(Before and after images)

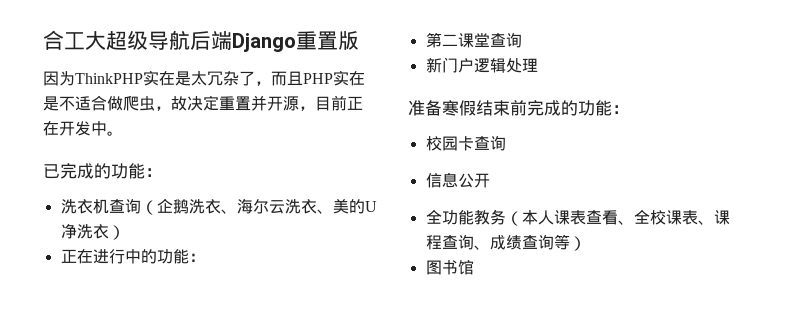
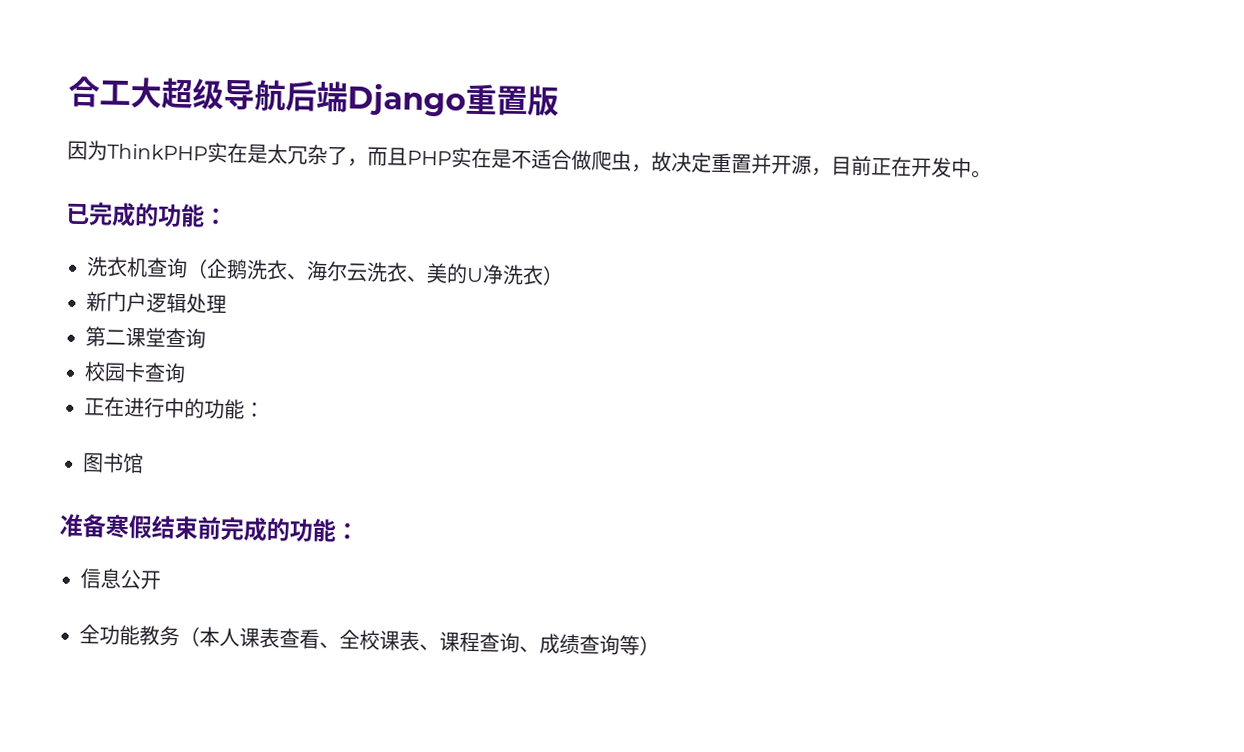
+ 新门户逻辑处理
+ 第二课堂查询
+ 校园卡查询
- 第二课堂查询
- 新门户逻辑处理
+ 图书馆
- 校园卡查询
- 图书馆

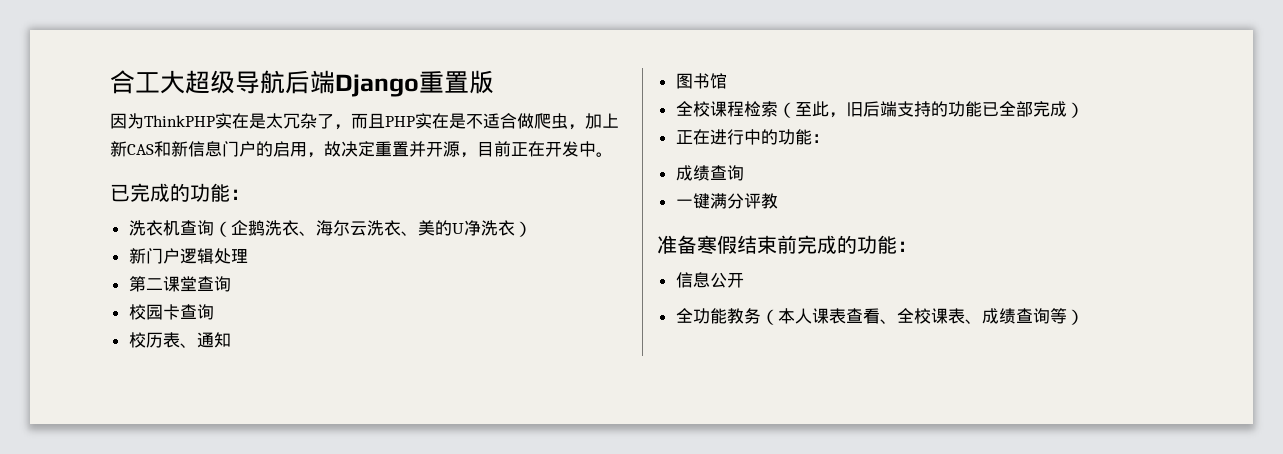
- 因为ThinkPHP实在是太冗杂了，而且PHP实在是不适合做爬虫，故决定重置并开源，目前正在开发中。
+ 因为ThinkPHP实在是太冗杂了，而且PHP实在是不适合做爬虫，加上新CAS和新信息门户的启用，故决定重置并开源，目前正在开发中。
+ 校历表、通知
+ 图书馆
+ 全校课程检索（至此，旧后端支持的功能已全部完成）
  正在进行中的功能：
- 图书馆
+ 成绩查询
+ 一键满分评教
- 全功能教务（本人课表查看、全校课表、课程查询、成绩查询等）
+ 全功能教务（本人课表查看、全校课表、成绩查询等）

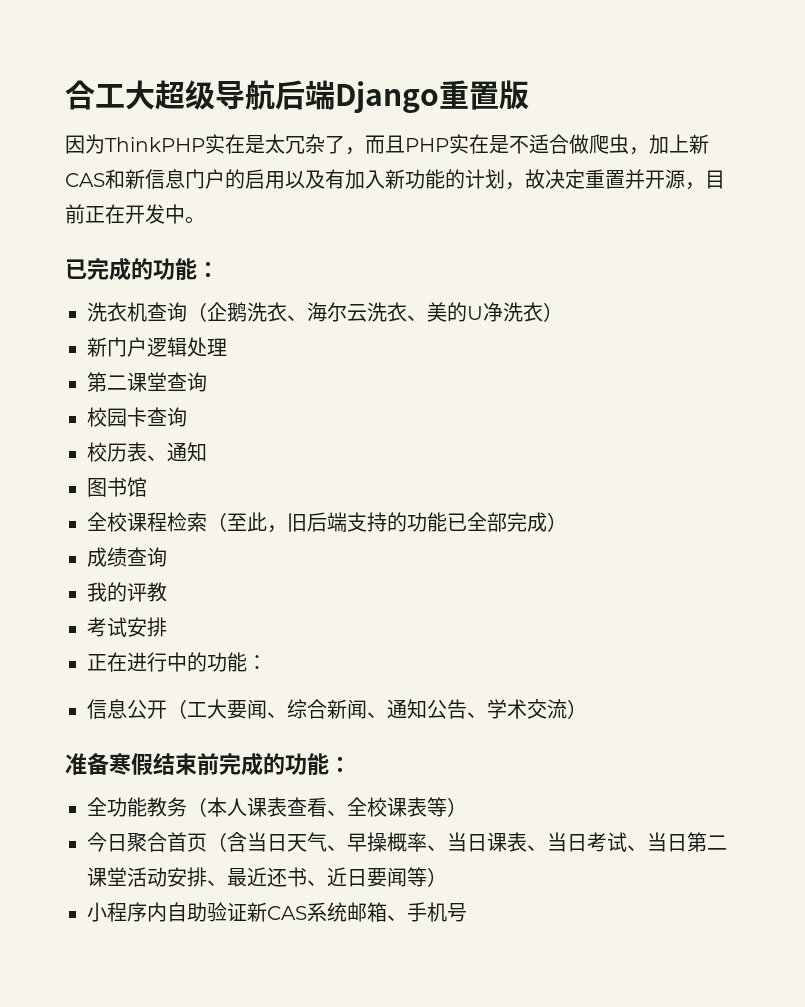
- 因为ThinkPHP实在是太冗杂了，而且PHP实在是不适合做爬虫，加上新CAS和新信息门户的启用，故决定重置并开源，目前正在开发中。
+ 因为ThinkPHP实在是太冗杂了，而且PHP实在是不适合做爬虫，加上新CAS和新信息门户的启用以及有加入新功能的计划，故决定重置并开源，目前正在开发中。
+ 成绩查询
+ 我的评教
+ 考试安排
  正在进行中的功能：
- 成绩查询
- 一键满分评教
+ 信息公开（工大要闻、综合新闻、通知公告、学术交流）
- 信息公开
- 全功能教务（本人课表查看、全校课表、成绩查询等）
+ 全功能教务（本人课表查看、全校课表等）
+ 今日聚合首页（含当日天气、早操概率、当日课表、当日考试、当日第二课堂活动安排、最近还书、近日要闻等）
+ 小程序内自助验证新CAS系统邮箱、手机号

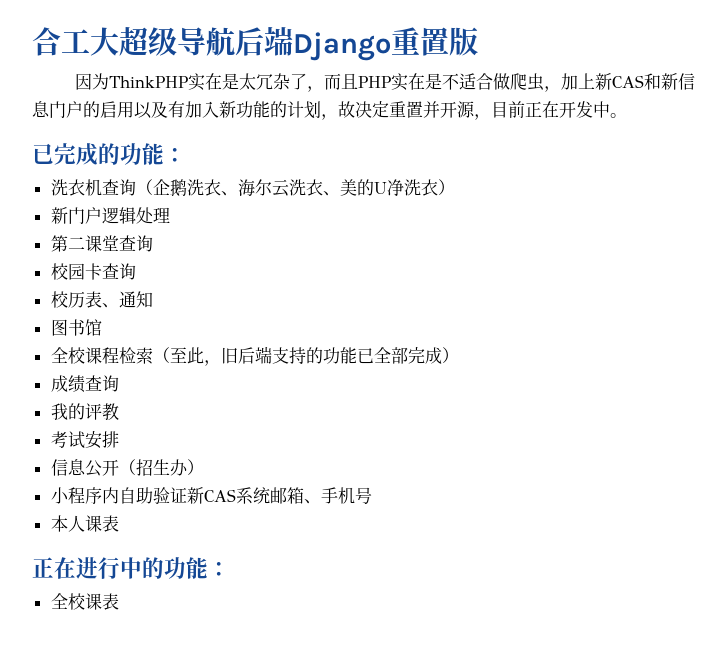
- 正在进行中的功能：
- 信息公开（工大要闻、综合新闻、通知公告、学术交流）
- 准备寒假结束前完成的功能：
- 全功能教务（本人课表查看、全校课表等）
- 今日聚合首页（含当日天气、早操概率、当日课表、当日考试、当日第二课堂活动安排、最近还书、近日要闻等）
+ 信息公开（招生办）
+ 本人课表
+ 正在进行中的功能：
+ 全校课表

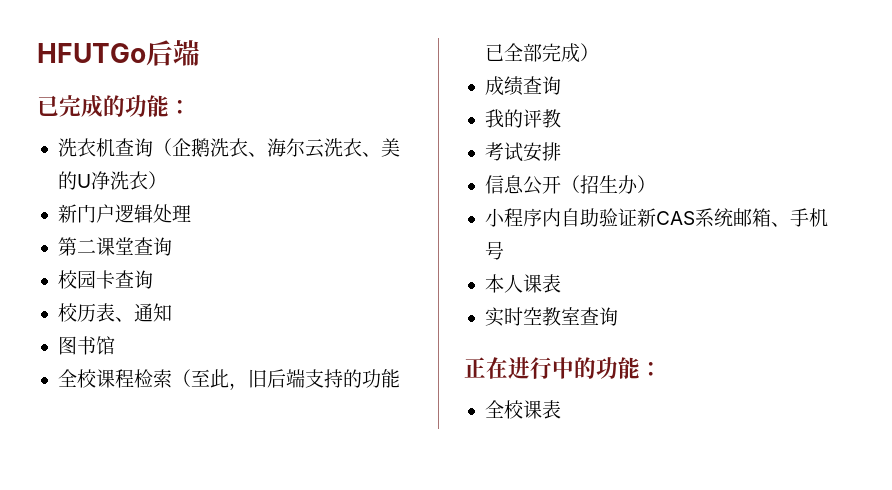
- 合工大超级导航后端Django重置版
- 因为ThinkPHP实在是太冗杂了，而且PHP实在是不适合做爬虫，加上新CAS和新信息门户的启用以及有加入新功能的计划，故决定重置并开源，目前正在开发中。
+ HFUTGo后端
+ 实时空教室查询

* WORK ITEM: Pictures stay out; the data above is to be returned exactly.

* RESPONSE AREA:
+ 新门户逻辑处理
+ 第二课堂查询
+ 校园卡查询
- 第二课堂查询
- 新门户逻辑处理
+ 图书馆
- 校园卡查询
- 图书馆

- 因为ThinkPHP实在是太冗杂了，而且PHP实在是不适合做爬虫，故决定重置并开源，目前正在开发中。
+ 因为ThinkPHP实在是太冗杂了，而且PHP实在是不适合做爬虫，加上新CAS和新信息门户的启用，故决定重置并开源，目前正在开发中。
+ 校历表、通知
+ 图书馆
+ 全校课程检索（至此，旧后端支持的功能已全部完成）
  正在进行中的功能：
- 图书馆
+ 成绩查询
+ 一键满分评教
- 全功能教务（本人课表查看、全校课表、课程查询、成绩查询等）
+ 全功能教务（本人课表查看、全校课表、成绩查询等）

- 因为ThinkPHP实在是太冗杂了，而且PHP实在是不适合做爬虫，加上新CAS和新信息门户的启用，故决定重置并开源，目前正在开发中。
+ 因为ThinkPHP实在是太冗杂了，而且PHP实在是不适合做爬虫，加上新CAS和新信息门户的启用以及有加入新功能的计划，故决定重置并开源，目前正在开发中。
+ 成绩查询
+ 我的评教
+ 考试安排
  正在进行中的功能：
- 成绩查询
- 一键满分评教
+ 信息公开（工大要闻、综合新闻、通知公告、学术交流）
- 信息公开
- 全功能教务（本人课表查看、全校课表、成绩查询等）
+ 全功能教务（本人课表查看、全校课表等）
+ 今日聚合首页（含当日天气、早操概率、当日课表、当日考试、当日第二课堂活动安排、最近还书、近日要闻等）
+ 小程序内自助验证新CAS系统邮箱、手机号

- 正在进行中的功能：
- 信息公开（工大要闻、综合新闻、通知公告、学术交流）
- 准备寒假结束前完成的功能：
- 全功能教务（本人课表查看、全校课表等）
- 今日聚合首页（含当日天气、早操概率、当日课表、当日考试、当日第二课堂活动安排、最近还书、近日要闻等）
+ 信息公开（招生办）
+ 本人课表
+ 正在进行中的功能：
+ 全校课表

- 合工大超级导航后端Django重置版
- 因为ThinkPHP实在是太冗杂了，而且PHP实在是不适合做爬虫，加上新CAS和新信息门户的启用以及有加入新功能的计划，故决定重置并开源，目前正在开发中。
+ HFUTGo后端
+ 实时空教室查询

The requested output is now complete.